§ WORK TO COMPLETE: Using the data beneath this instruction, retype only the lines from the one that contains "shipping: none -> 38.54" down to the one that contains "total: 11412.75 -> 18337.54", both included, exactly as they appear.

Itemized modification records:
----

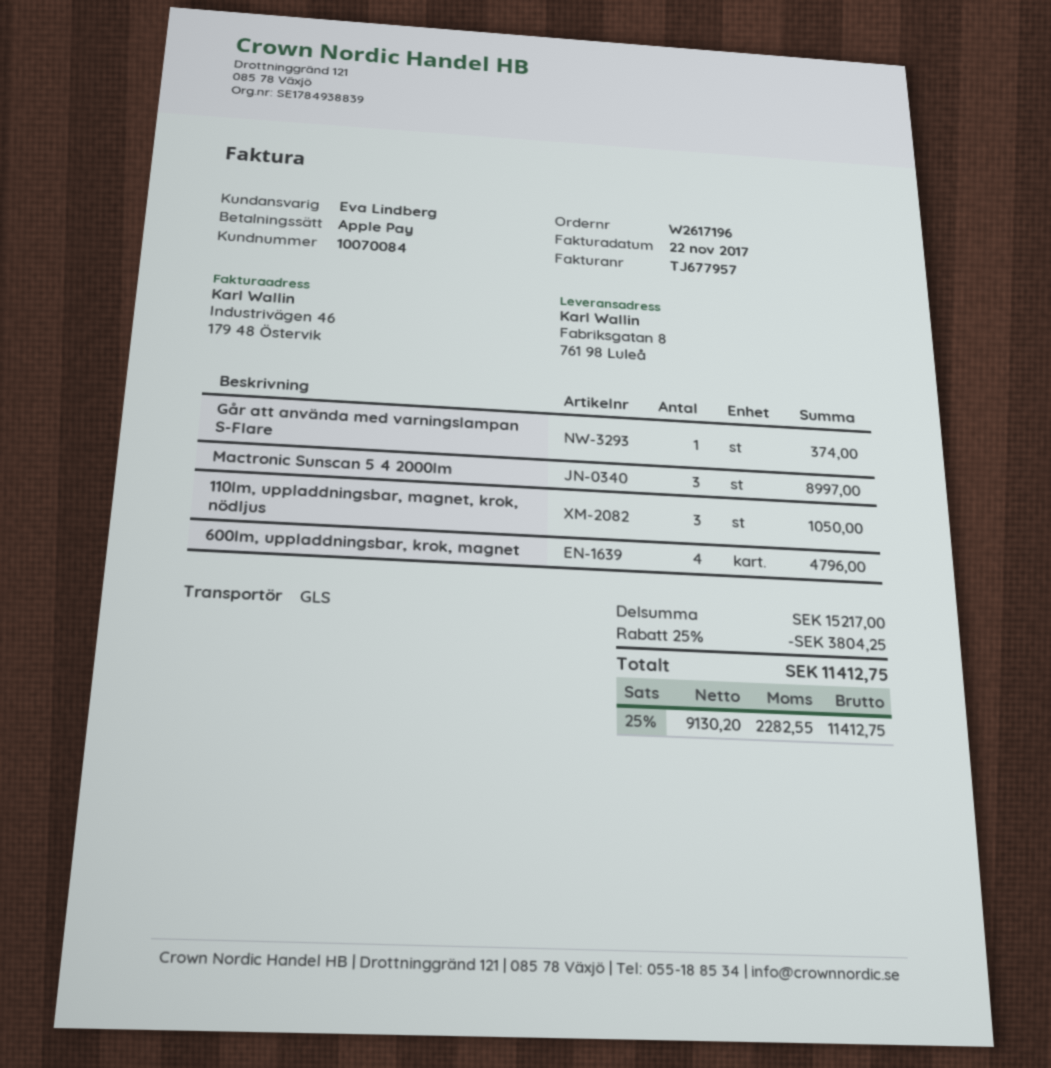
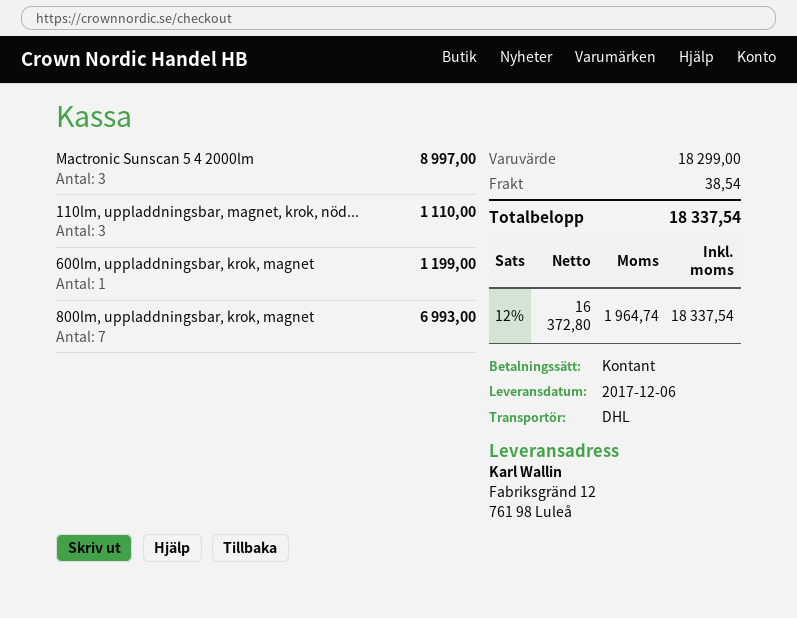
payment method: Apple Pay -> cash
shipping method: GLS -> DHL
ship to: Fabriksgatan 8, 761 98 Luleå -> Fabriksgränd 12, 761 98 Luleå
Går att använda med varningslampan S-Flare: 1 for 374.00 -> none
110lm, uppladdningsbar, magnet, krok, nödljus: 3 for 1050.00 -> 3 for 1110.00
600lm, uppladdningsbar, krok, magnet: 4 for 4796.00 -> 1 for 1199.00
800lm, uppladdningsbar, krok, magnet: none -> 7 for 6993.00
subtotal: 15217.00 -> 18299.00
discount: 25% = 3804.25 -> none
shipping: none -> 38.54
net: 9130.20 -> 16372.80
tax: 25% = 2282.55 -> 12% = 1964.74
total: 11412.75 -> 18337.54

----

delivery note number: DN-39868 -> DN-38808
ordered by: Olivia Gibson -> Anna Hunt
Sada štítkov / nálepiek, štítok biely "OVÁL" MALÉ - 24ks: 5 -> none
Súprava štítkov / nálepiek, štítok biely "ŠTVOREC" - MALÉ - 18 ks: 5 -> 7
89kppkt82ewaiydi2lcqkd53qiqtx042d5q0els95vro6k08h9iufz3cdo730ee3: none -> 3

----

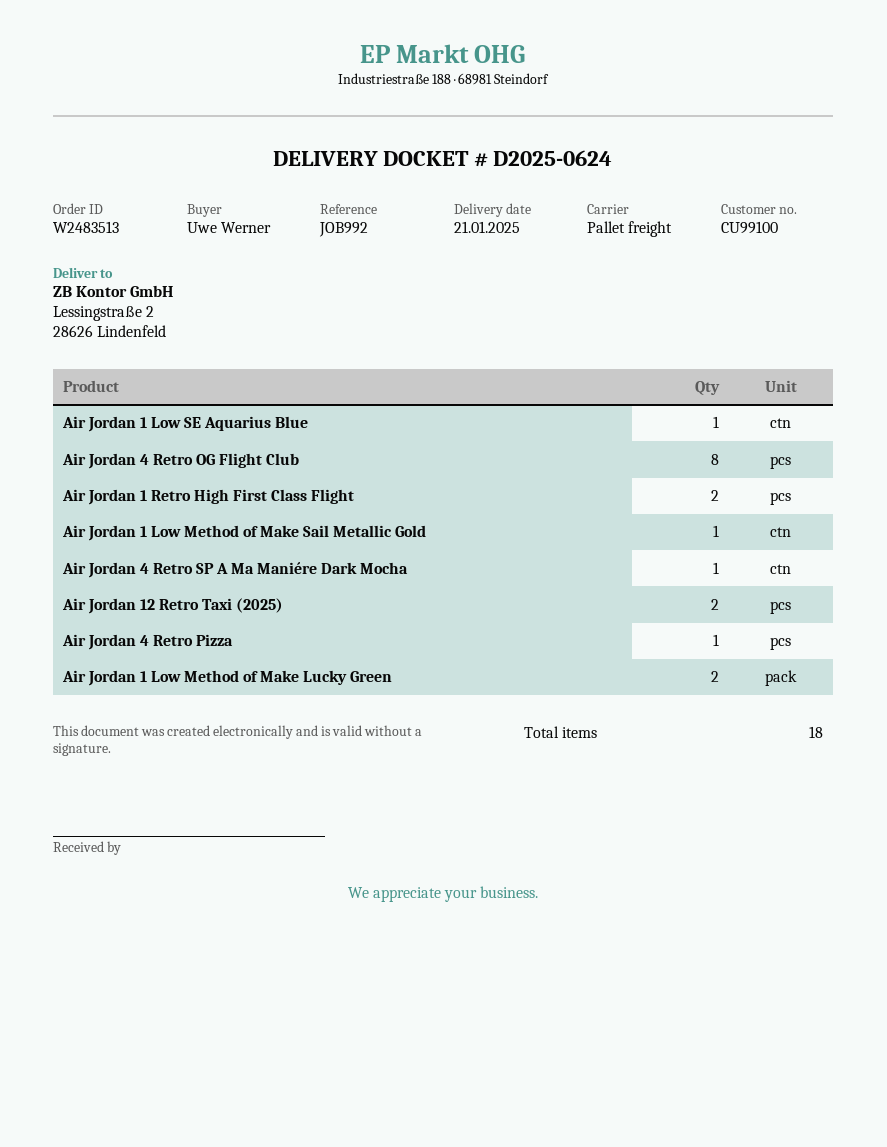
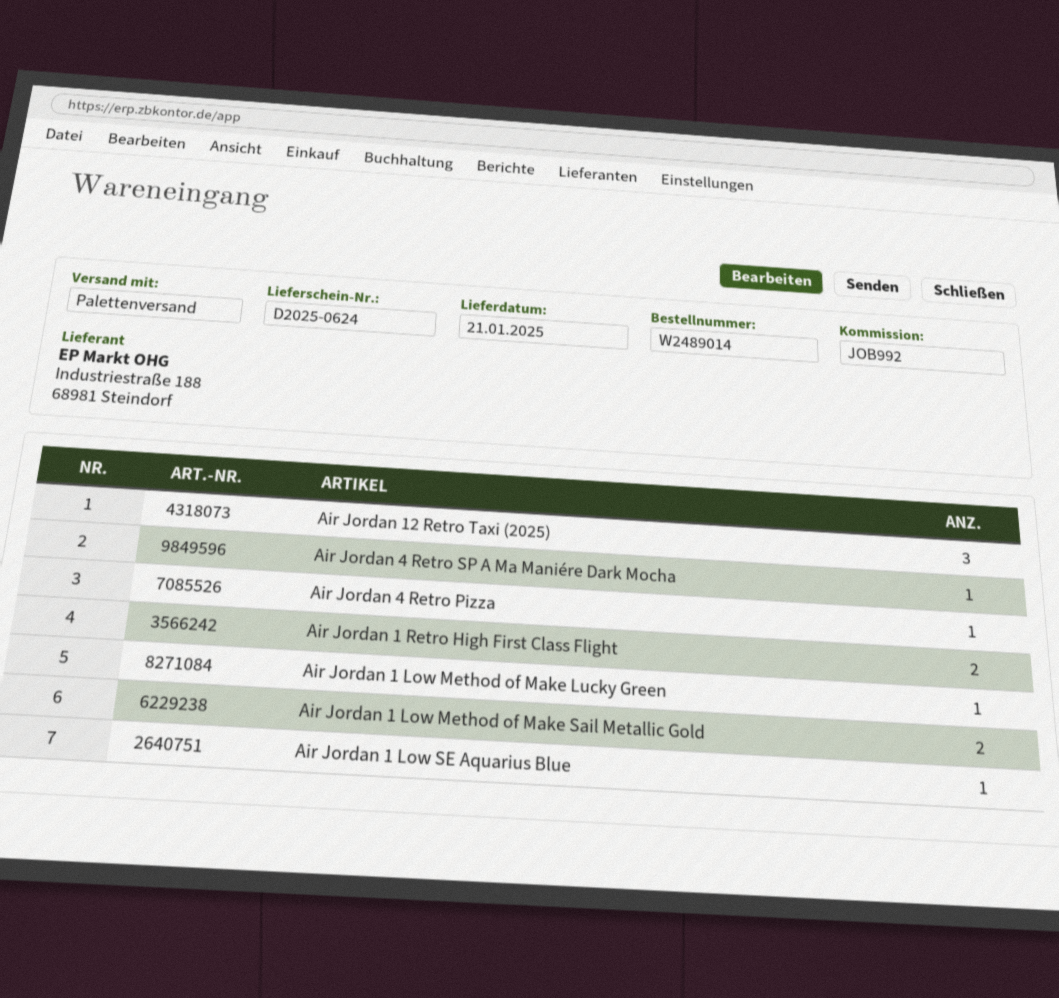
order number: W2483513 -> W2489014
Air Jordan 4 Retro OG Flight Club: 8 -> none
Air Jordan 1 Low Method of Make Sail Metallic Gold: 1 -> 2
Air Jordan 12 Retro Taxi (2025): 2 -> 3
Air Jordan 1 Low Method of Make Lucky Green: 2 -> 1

----

§ COMPLETED TASK:
shipping: none -> 38.54
net: 9130.20 -> 16372.80
tax: 25% = 2282.55 -> 12% = 1964.74
total: 11412.75 -> 18337.54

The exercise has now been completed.